*What you will do*
From the line that contains "text: Sports Cottage" to the end of the entries, copy each line exactly, though the pictures stay out.

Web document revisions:
- - -
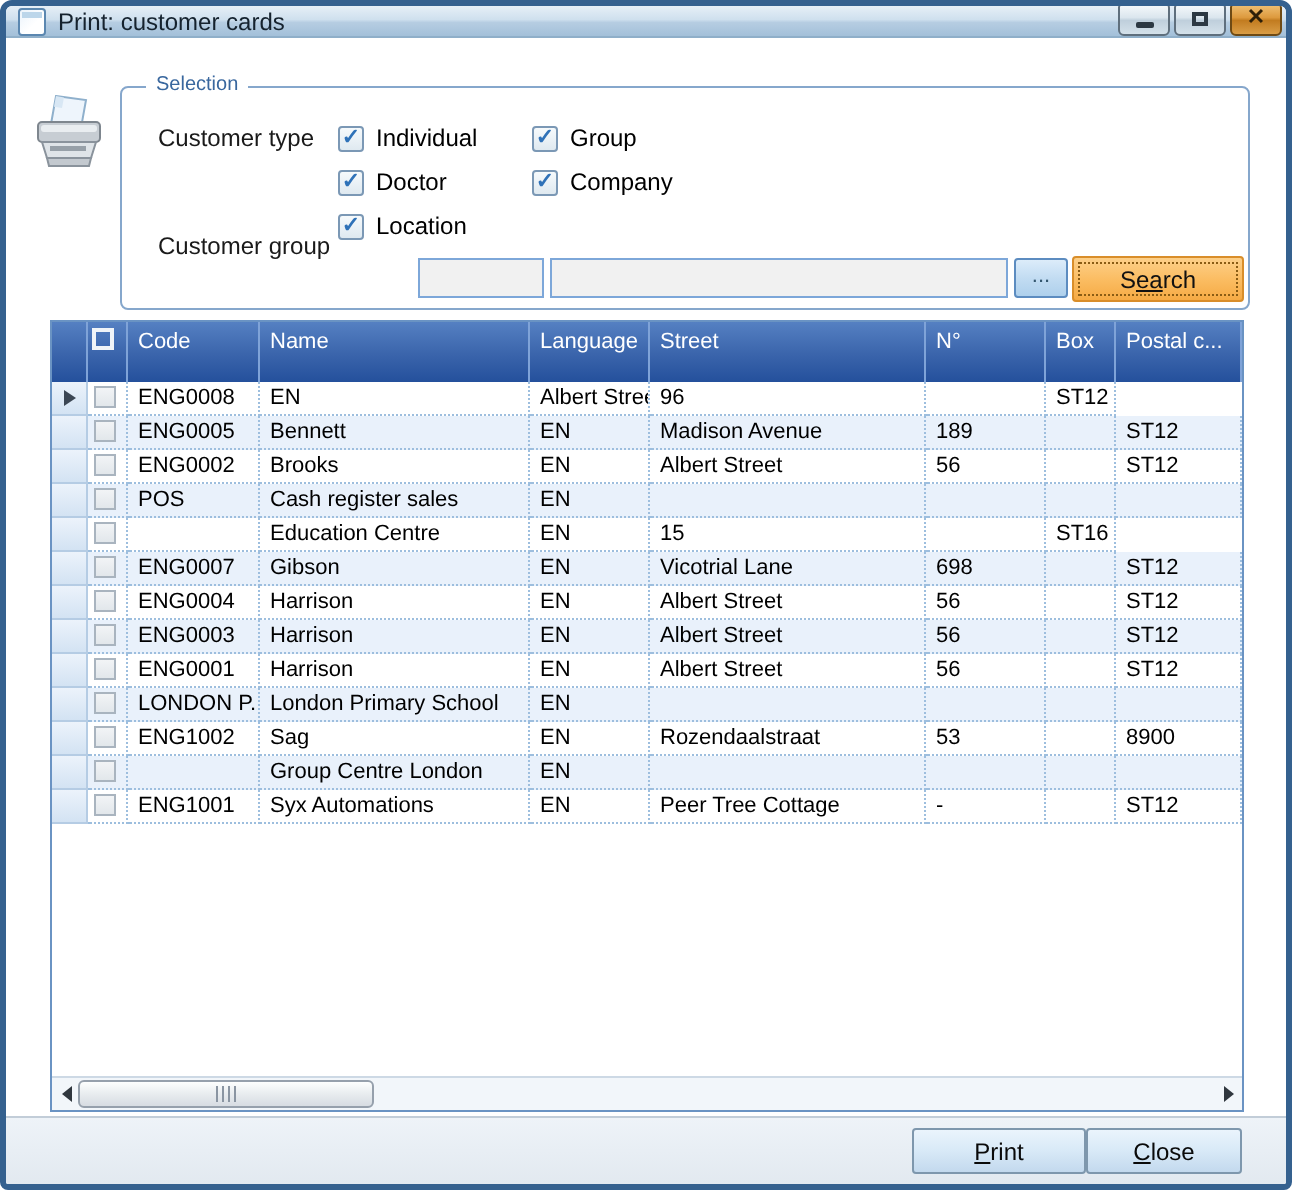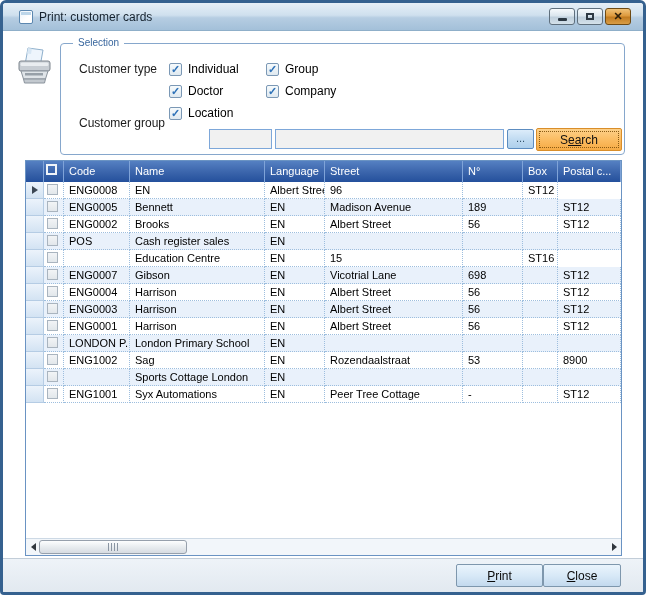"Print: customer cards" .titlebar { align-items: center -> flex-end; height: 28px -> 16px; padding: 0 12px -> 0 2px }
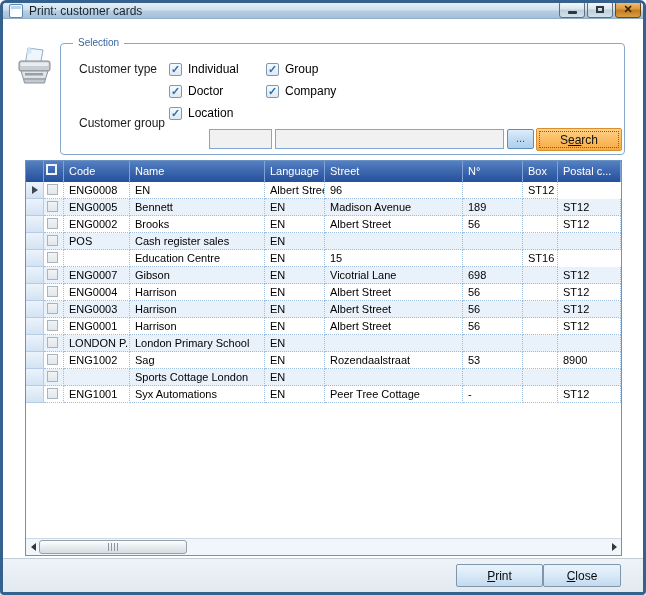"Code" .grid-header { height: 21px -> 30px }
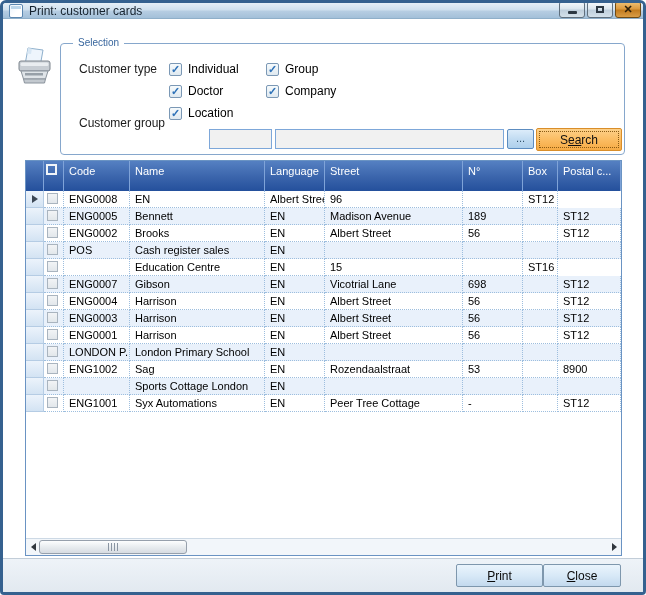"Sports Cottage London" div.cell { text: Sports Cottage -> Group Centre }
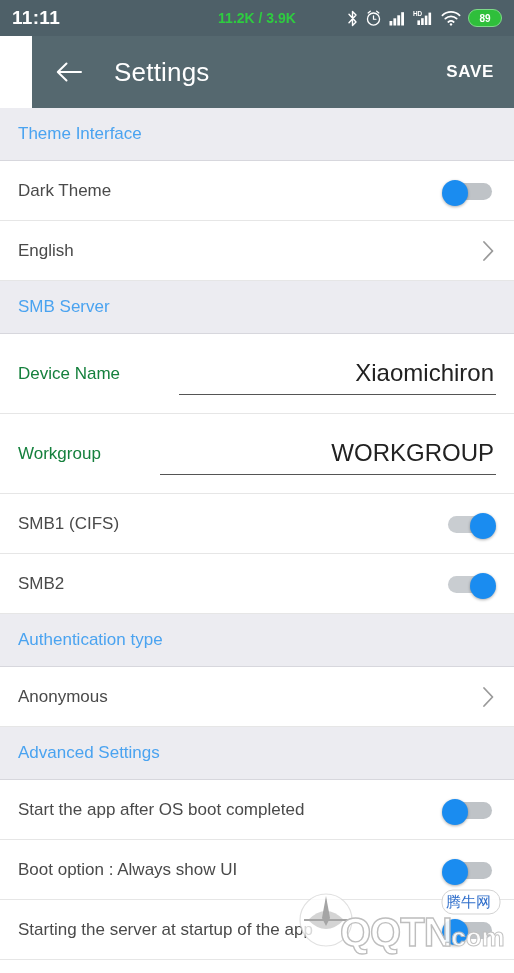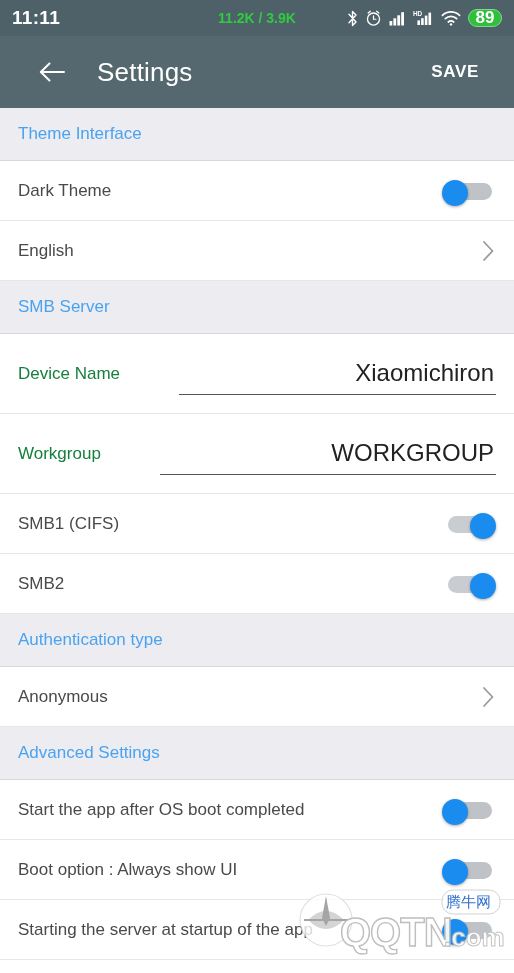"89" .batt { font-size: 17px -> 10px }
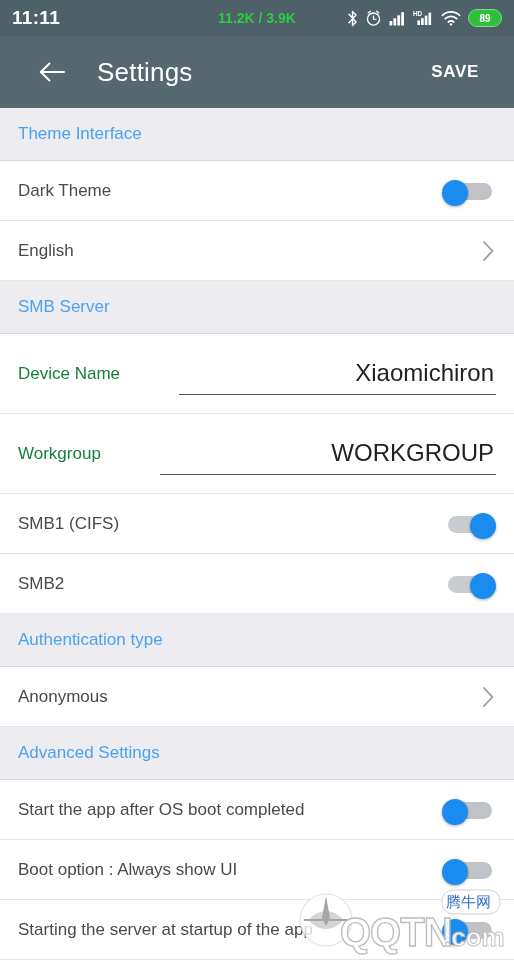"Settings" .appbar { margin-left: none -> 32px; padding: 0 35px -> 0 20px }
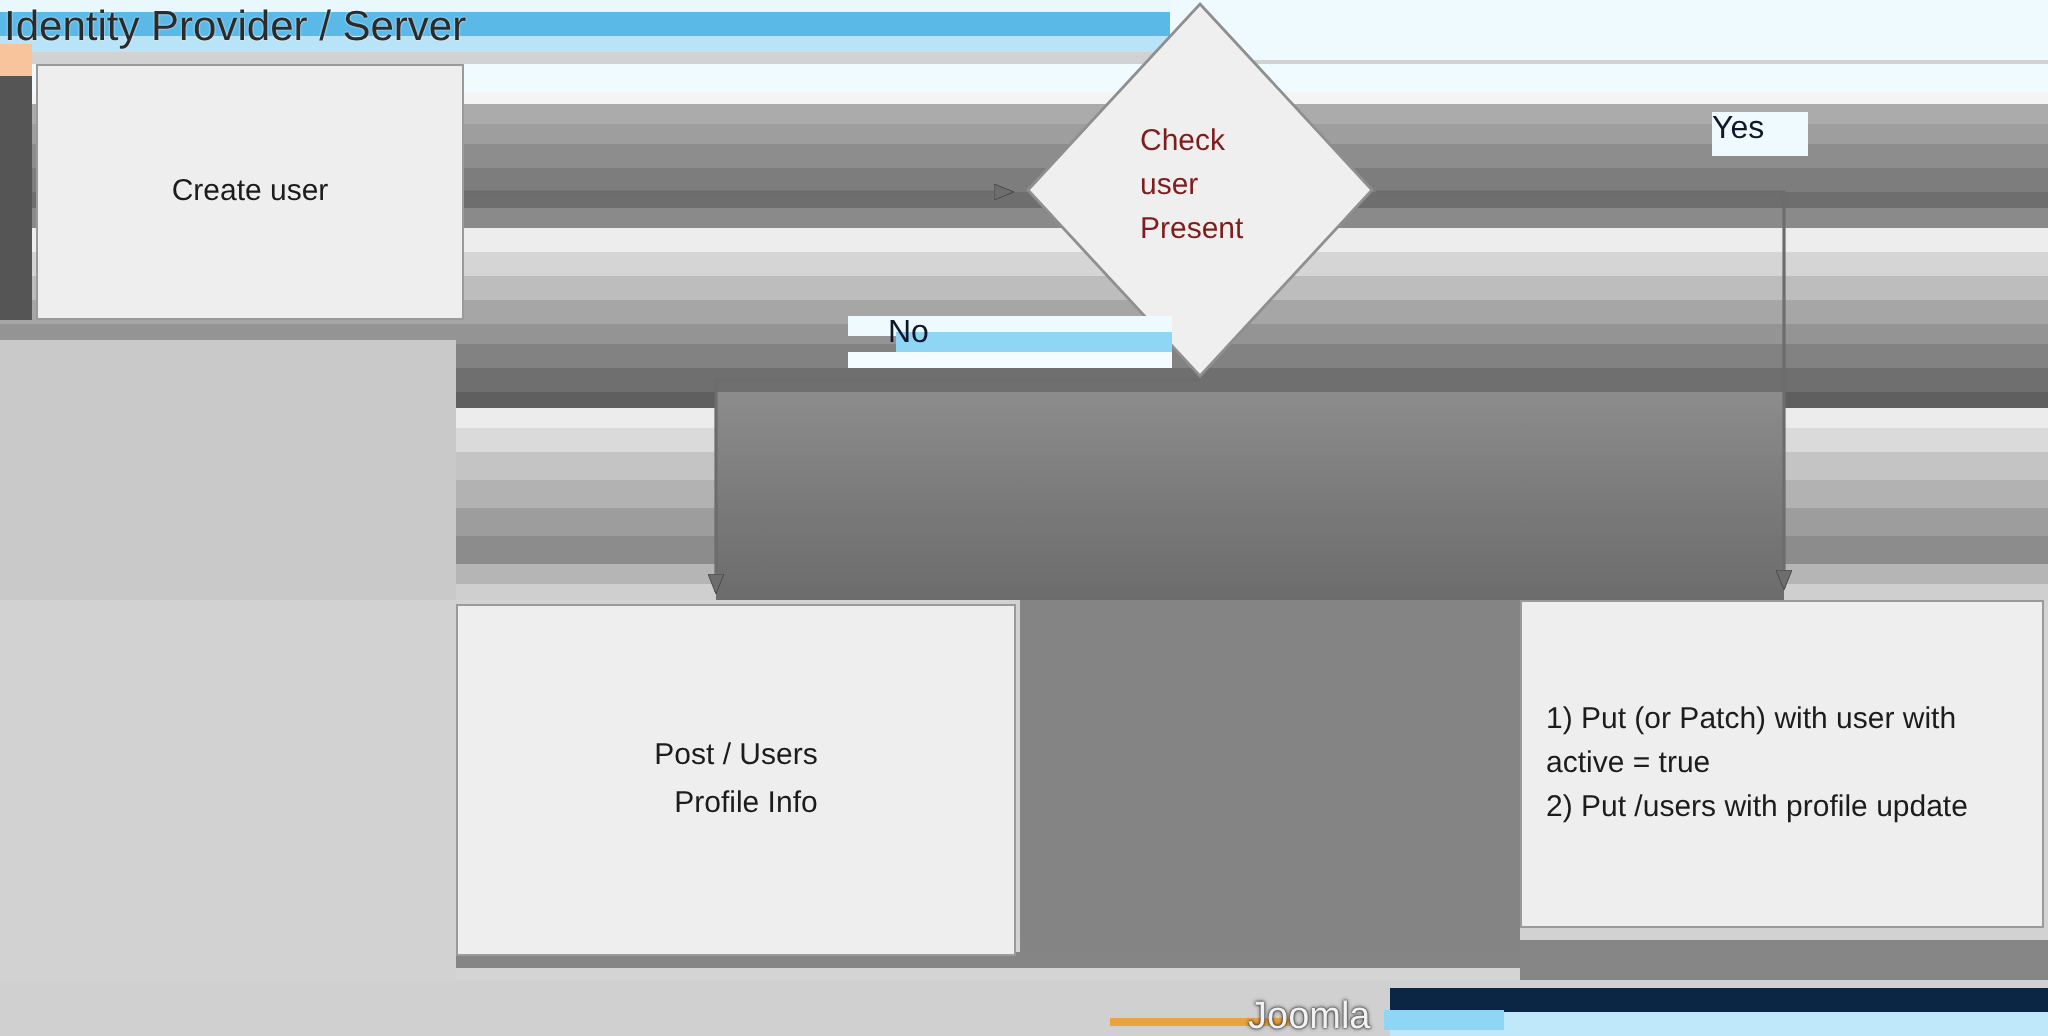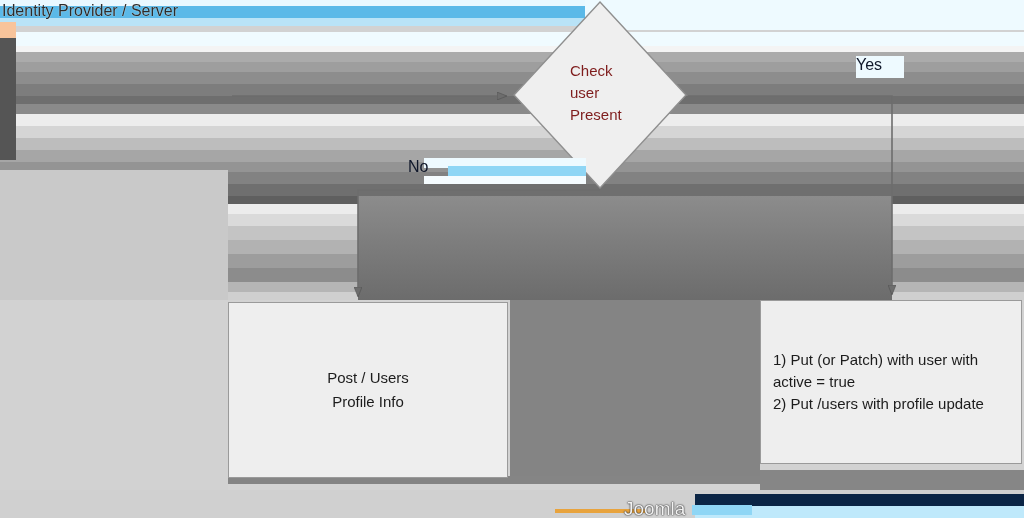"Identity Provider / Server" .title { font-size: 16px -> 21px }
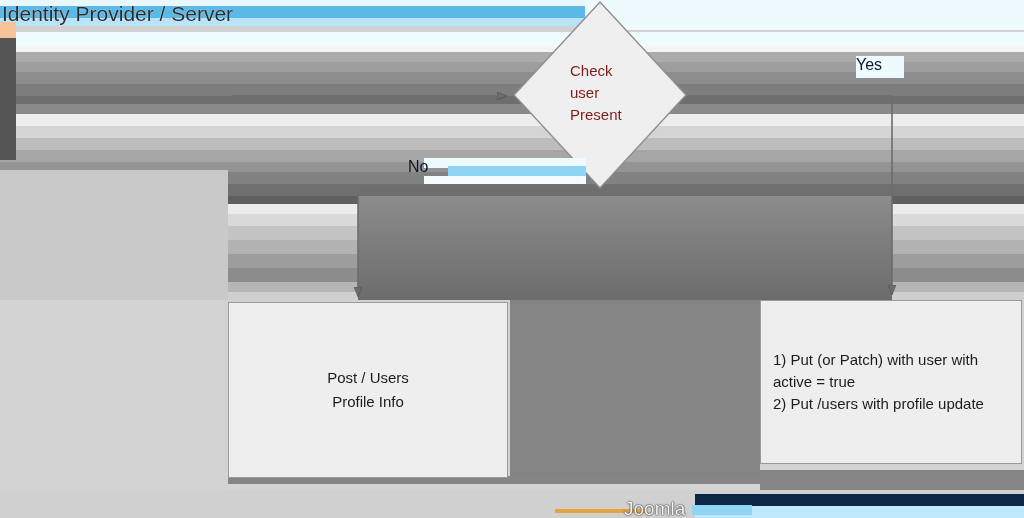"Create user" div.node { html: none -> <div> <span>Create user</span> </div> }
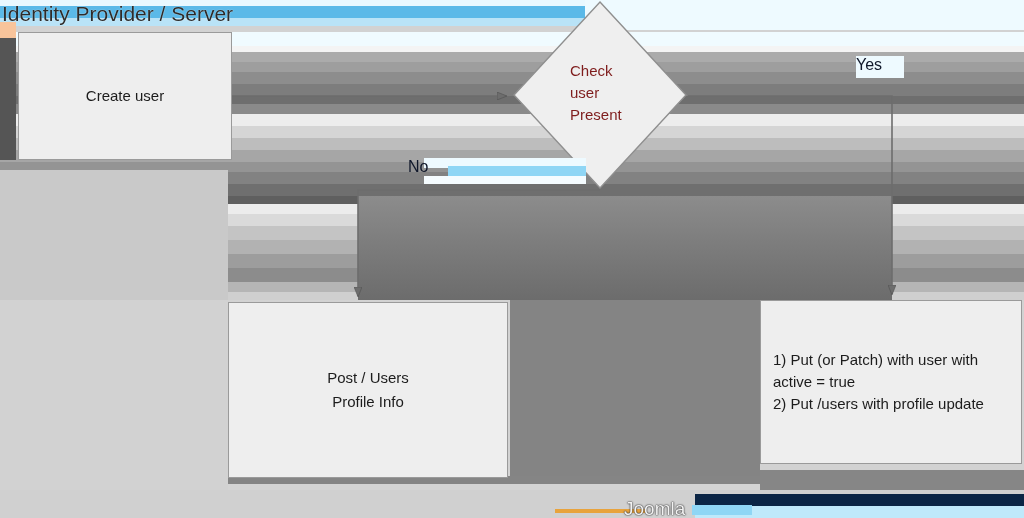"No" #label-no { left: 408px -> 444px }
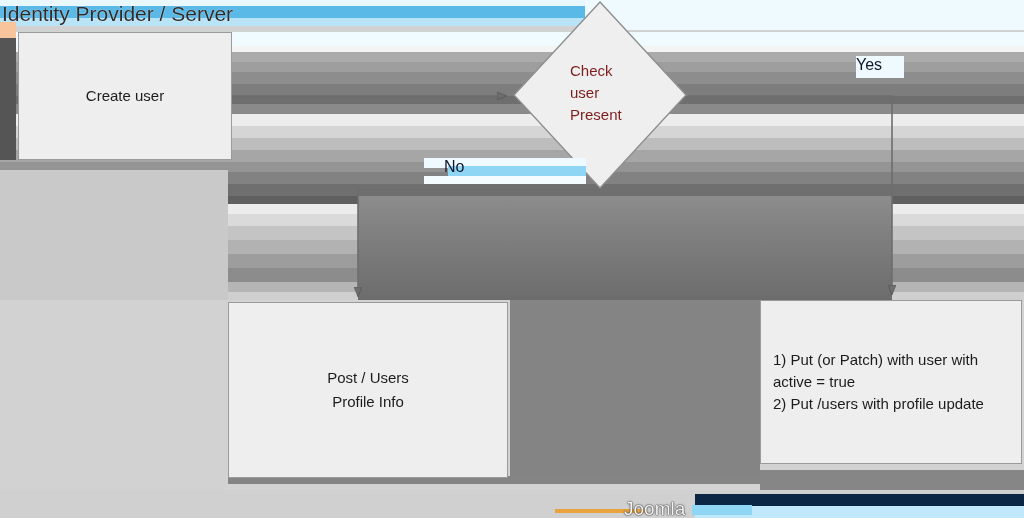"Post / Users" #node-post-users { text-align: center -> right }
- - -
*Answer for the task*
"Sports Cottage London" div.cell { text: Sports Cottage -> Group Centre }
"89" .batt { font-size: 17px -> 10px }
"Settings" .appbar { margin-left: none -> 32px; padding: 0 35px -> 0 20px }
"Identity Provider / Server" .title { font-size: 16px -> 21px }
"Create user" div.node { html: none -> <div> <span>Create user</span> </div> }
"No" #label-no { left: 408px -> 444px }
"Post / Users" #node-post-users { text-align: center -> right }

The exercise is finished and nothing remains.